▶ **DESCRIPTION OF THE TASK**:
Leave out the images and transcribe the entries below word for word.

■ ■ ■ ■ ■ ■ ■

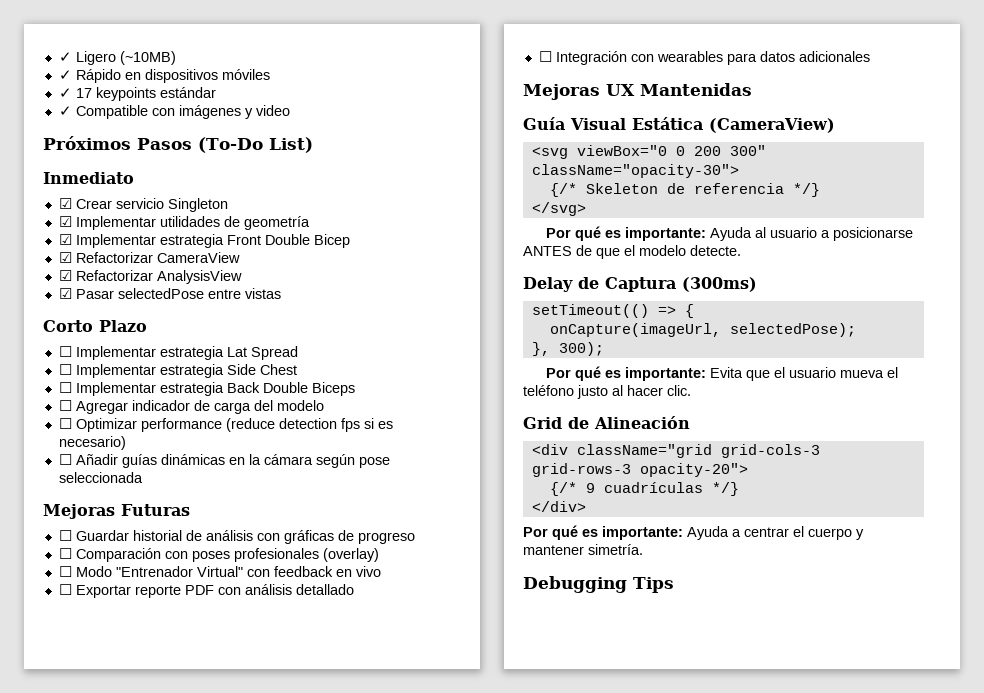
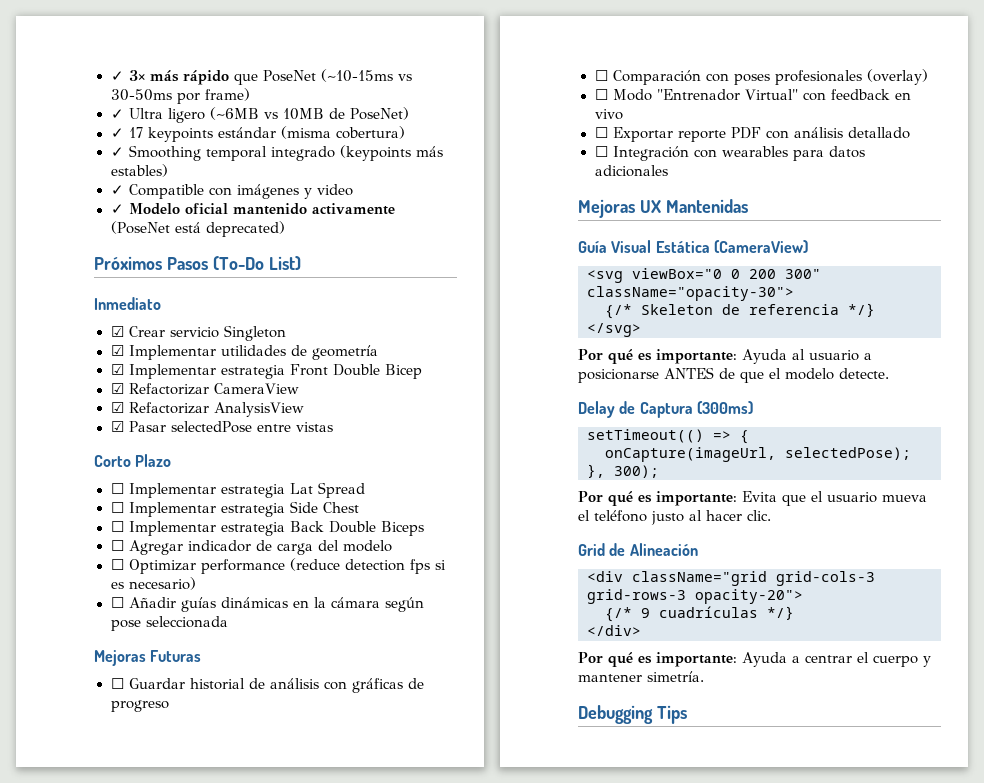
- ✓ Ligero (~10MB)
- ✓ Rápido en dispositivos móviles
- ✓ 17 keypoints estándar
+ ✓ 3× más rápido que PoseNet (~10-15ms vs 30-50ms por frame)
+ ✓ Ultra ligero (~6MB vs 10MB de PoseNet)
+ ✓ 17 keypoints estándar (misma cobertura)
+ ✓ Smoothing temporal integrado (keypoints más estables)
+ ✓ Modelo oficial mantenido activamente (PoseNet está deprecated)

■ ■ ■ ■ ■ ■ ■

▶ **TASK RESULT**:
- ✓ Ligero (~10MB)
- ✓ Rápido en dispositivos móviles
- ✓ 17 keypoints estándar
+ ✓ 3× más rápido que PoseNet (~10-15ms vs 30-50ms por frame)
+ ✓ Ultra ligero (~6MB vs 10MB de PoseNet)
+ ✓ 17 keypoints estándar (misma cobertura)
+ ✓ Smoothing temporal integrado (keypoints más estables)
+ ✓ Modelo oficial mantenido activamente (PoseNet está deprecated)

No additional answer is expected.